WHAT TO DO:
Write each entry again exactly as shown, but without the images it holds.

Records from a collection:
::::

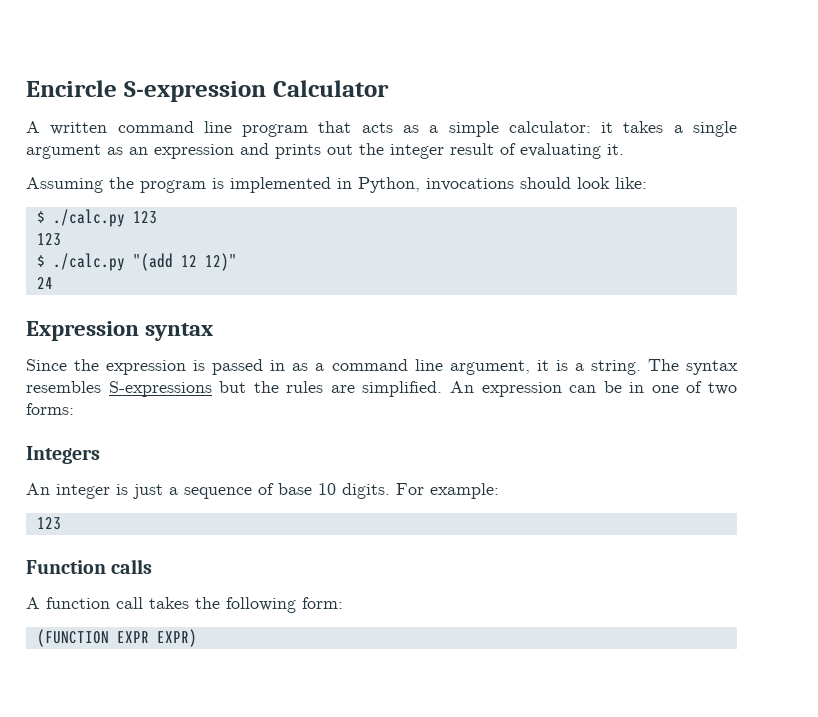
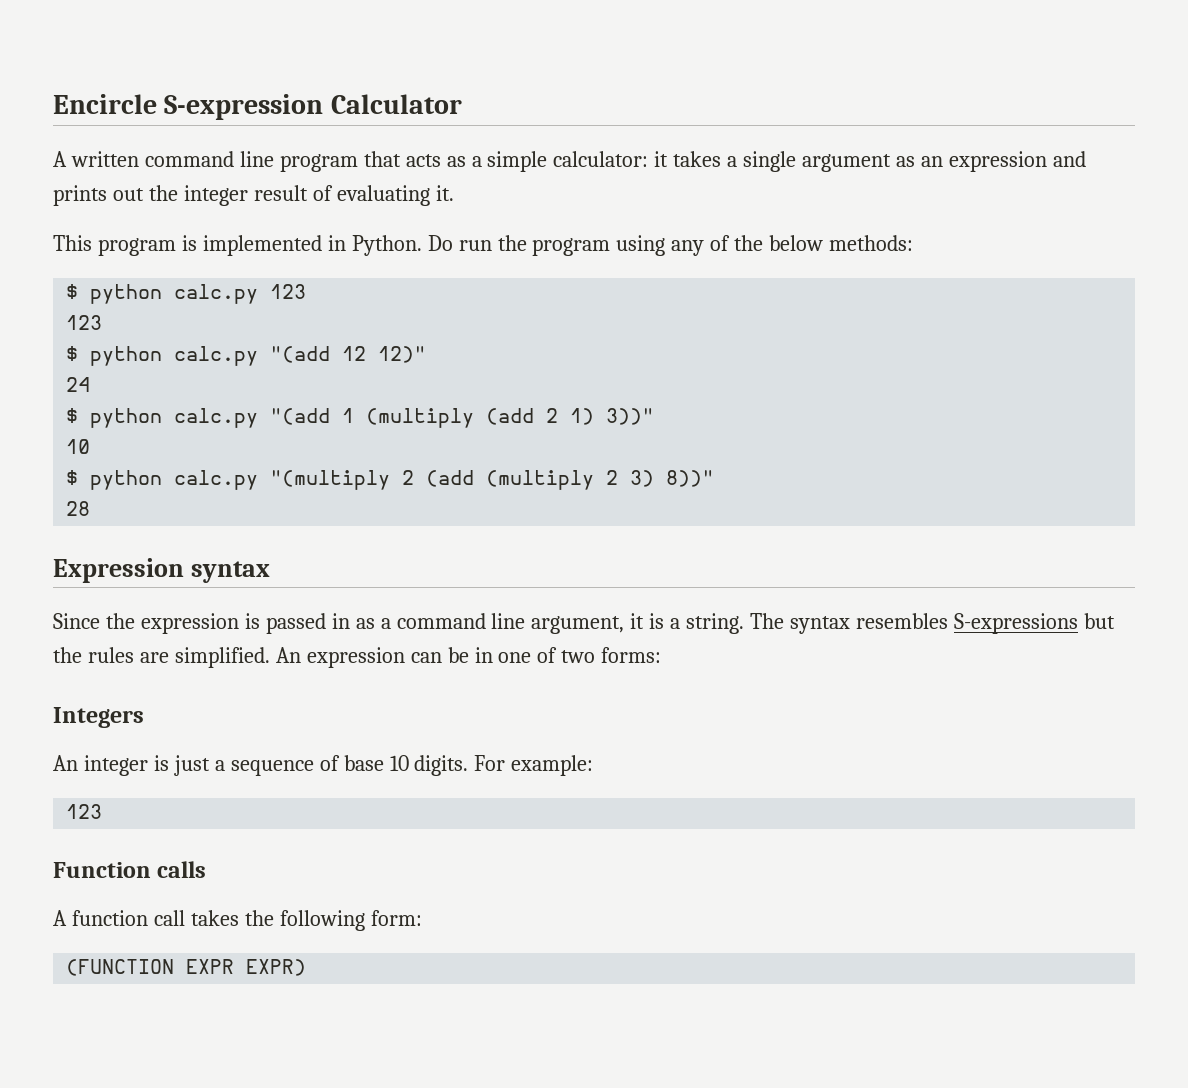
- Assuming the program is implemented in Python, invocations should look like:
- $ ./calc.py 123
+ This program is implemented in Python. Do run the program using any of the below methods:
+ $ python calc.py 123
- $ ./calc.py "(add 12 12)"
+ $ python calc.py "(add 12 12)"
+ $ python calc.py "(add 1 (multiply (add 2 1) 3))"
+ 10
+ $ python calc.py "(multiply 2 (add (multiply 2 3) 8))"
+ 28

::::

OUTPUT FOR THIS EXERCISE:
- Assuming the program is implemented in Python, invocations should look like:
- $ ./calc.py 123
+ This program is implemented in Python. Do run the program using any of the below methods:
+ $ python calc.py 123
- $ ./calc.py "(add 12 12)"
+ $ python calc.py "(add 12 12)"
+ $ python calc.py "(add 1 (multiply (add 2 1) 3))"
+ 10
+ $ python calc.py "(multiply 2 (add (multiply 2 3) 8))"
+ 28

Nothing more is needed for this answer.